> [TASK INSTRUCTIONS]:
Select the lines of the records containing the word "Выполнение" and list them.

> [STUDY MATERIAL]:

Content starts

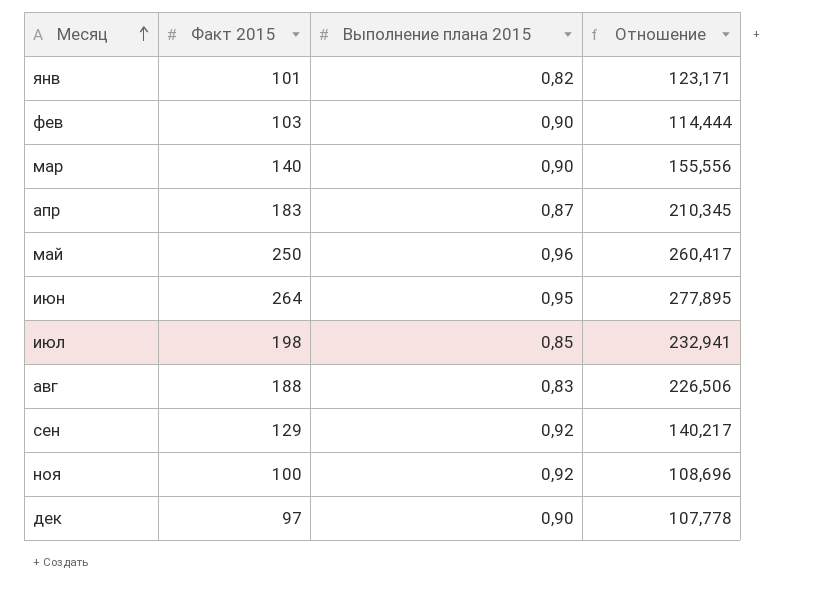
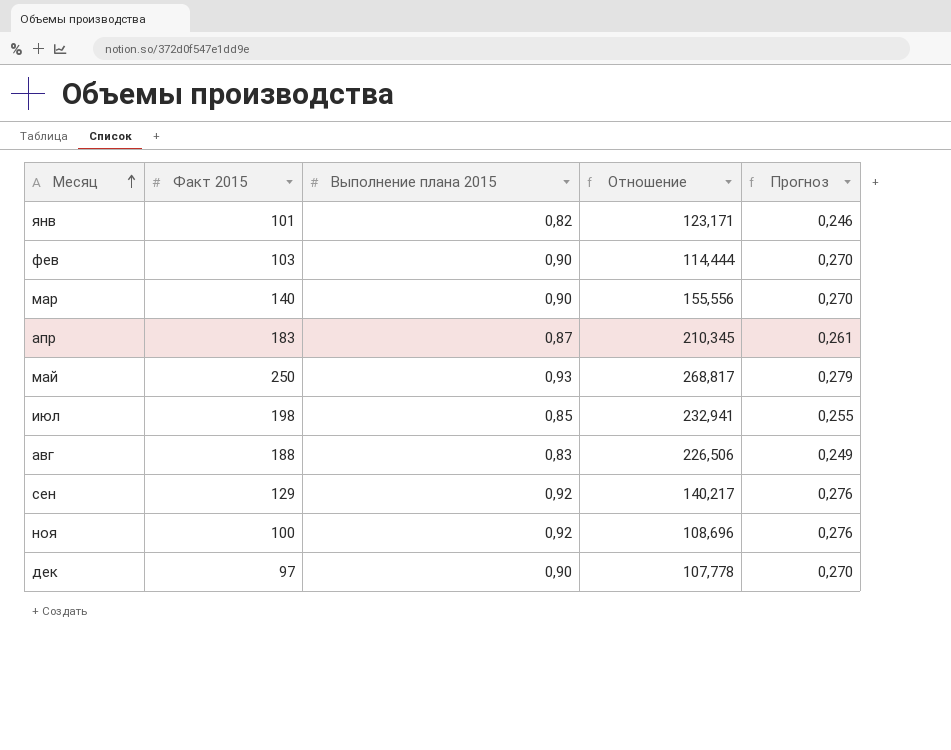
column Прогноз | formula: none -> [Выполнение плана 2015] * 0,3
row июн: 264 | 0,95 | 277,895 -> none
май | Выполнение плана 2015: 0,96 -> 0,93
май | Отношение: 260,417 -> 268,817

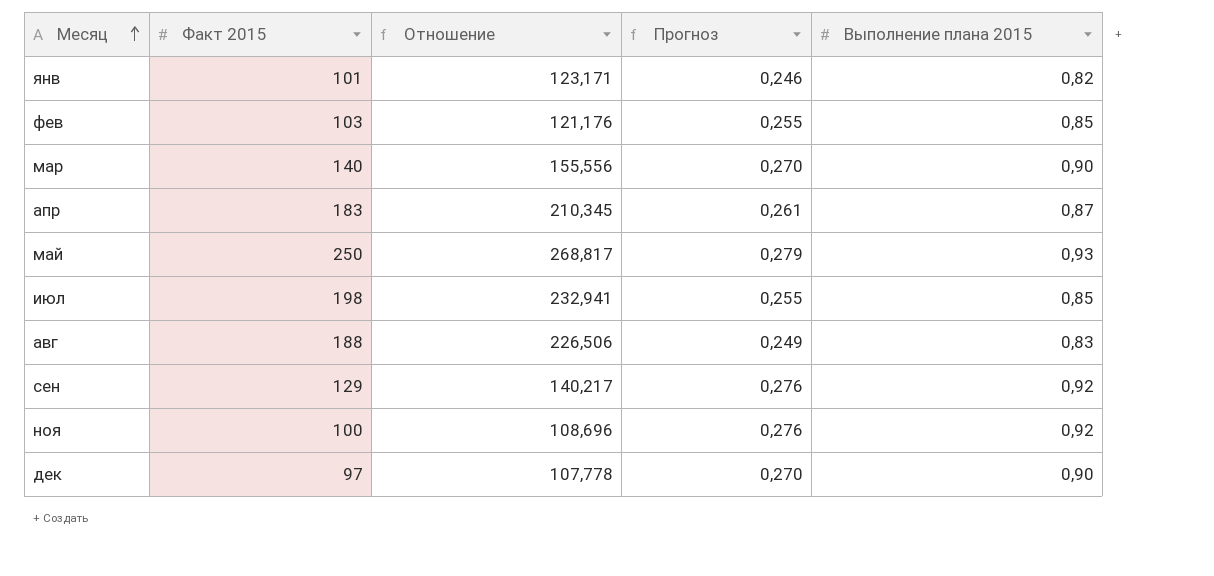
column Выполнение плана 2015 | position: 3 -> 5
фев | Отношение: 114,444 -> 121,176
фев | Прогноз: 0,270 -> 0,255
фев | Выполнение плана 2015: 0,90 -> 0,85

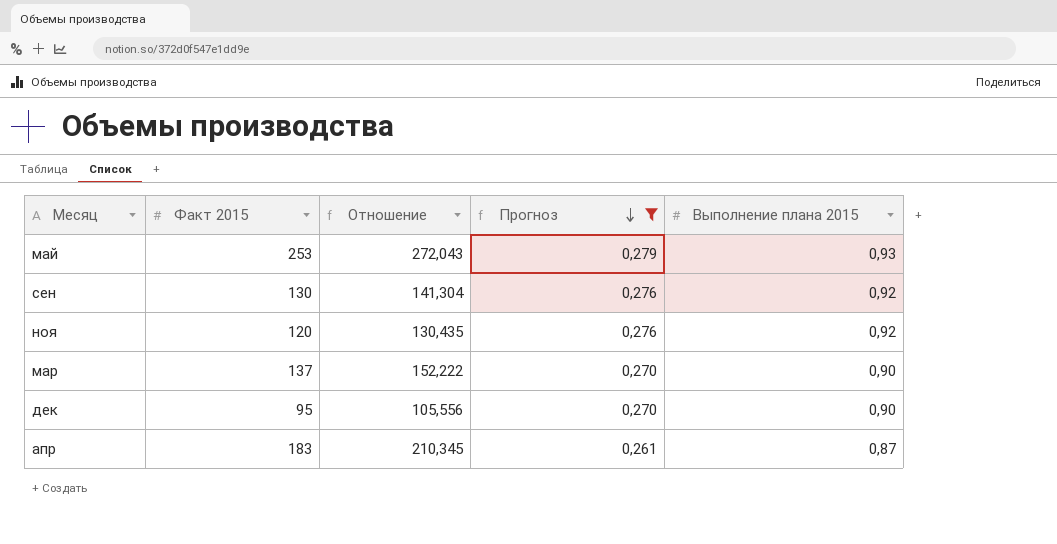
filter: none -> Прогноз >= 0,261
row order: Месяц ascending -> Прогноз descending
май | Факт 2015: 250 -> 253
май | Отношение: 268,817 -> 272,043
сен | Факт 2015: 129 -> 130
сен | Отношение: 140,217 -> 141,304
ноя | Факт 2015: 100 -> 120
ноя | Отношение: 108,696 -> 130,435
мар | Факт 2015: 140 -> 137
мар | Отношение: 155,556 -> 152,222
дек | Факт 2015: 97 -> 95
дек | Отношение: 107,778 -> 105,556

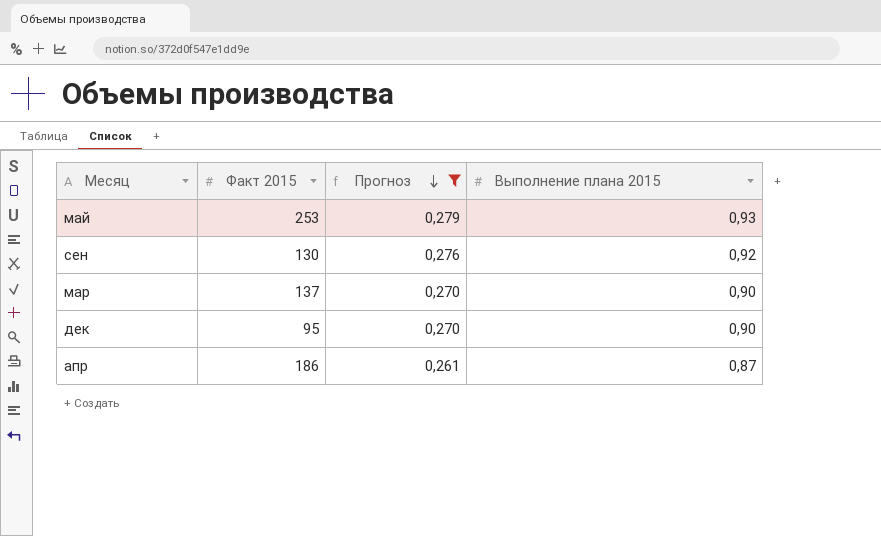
column Отношение | formula: [Факт 2015] / [Выполнение плана 2015] -> none
row ноя: 120 | 130,435 | 0,276 | 0,92 -> none
апр | Факт 2015: 183 -> 186

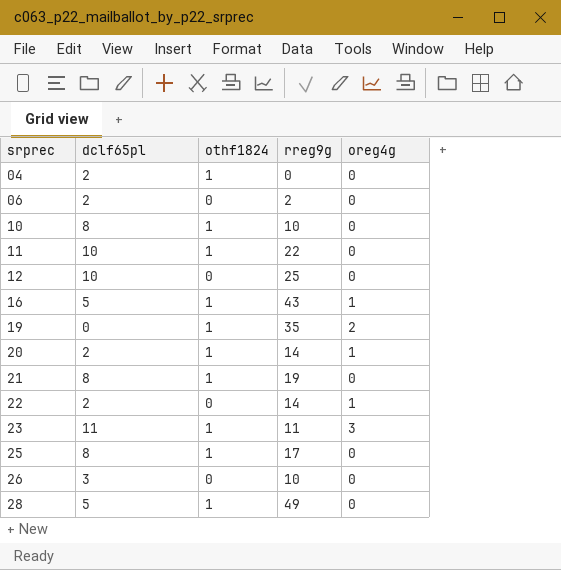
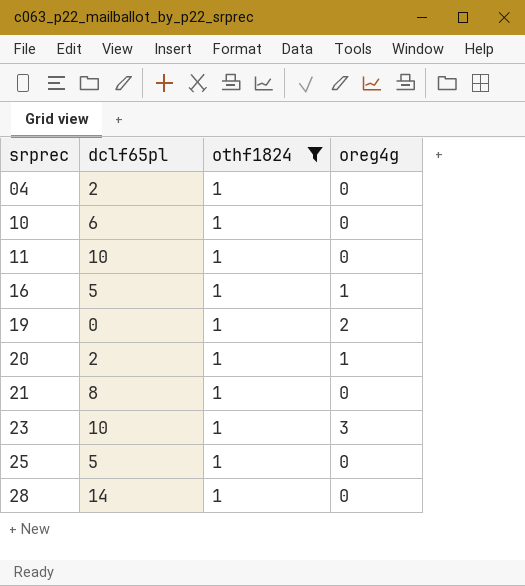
filter: none -> othf1824 = 1
column rreg9g | position: 4 -> none
10 | dclf65pl: 8 -> 6
23 | dclf65pl: 11 -> 10
25 | dclf65pl: 8 -> 5
28 | dclf65pl: 5 -> 14

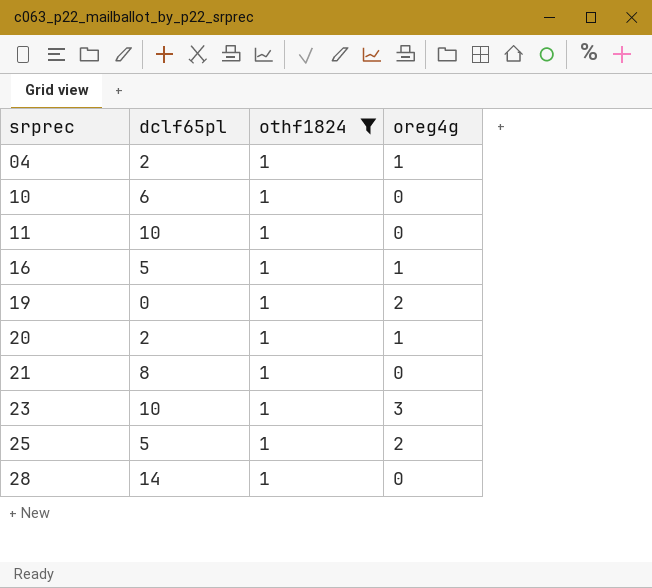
04 | oreg4g: 0 -> 1
25 | oreg4g: 0 -> 2

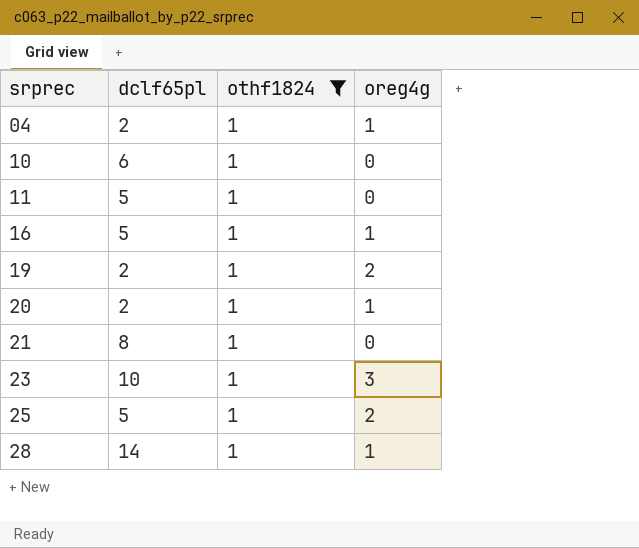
11 | dclf65pl: 10 -> 5
19 | dclf65pl: 0 -> 2
28 | oreg4g: 0 -> 1

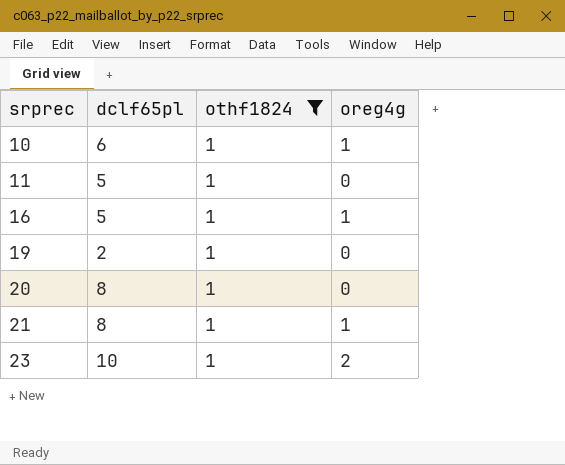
row 04: 2 | 1 | 1 -> none
row 25: 5 | 1 | 2 -> none
row 28: 14 | 1 | 1 -> none
10 | oreg4g: 0 -> 1
19 | oreg4g: 2 -> 0
20 | dclf65pl: 2 -> 8
20 | oreg4g: 1 -> 0
21 | oreg4g: 0 -> 1
23 | oreg4g: 3 -> 2

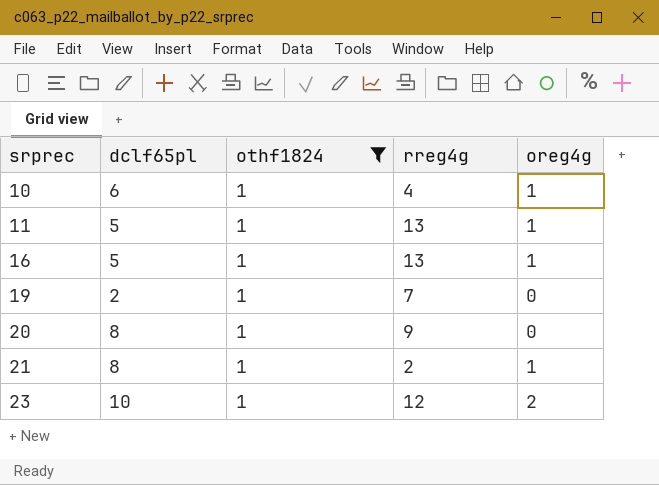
column rreg4g | position: none -> 4
11 | oreg4g: 0 -> 1

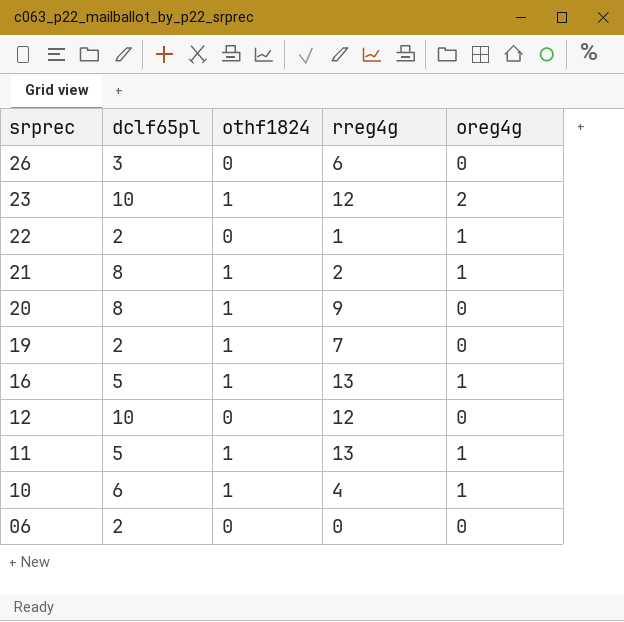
filter: othf1824 = 1 -> none
row order: srprec ascending -> srprec descending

Content ends

> [TASK RESPONSE]:
column Прогноз | formula: none -> [Выполнение плана 2015] * 0,3
май | Выполнение плана 2015: 0,96 -> 0,93
column Выполнение плана 2015 | position: 3 -> 5
фев | Выполнение плана 2015: 0,90 -> 0,85
column Отношение | formula: [Факт 2015] / [Выполнение плана 2015] -> none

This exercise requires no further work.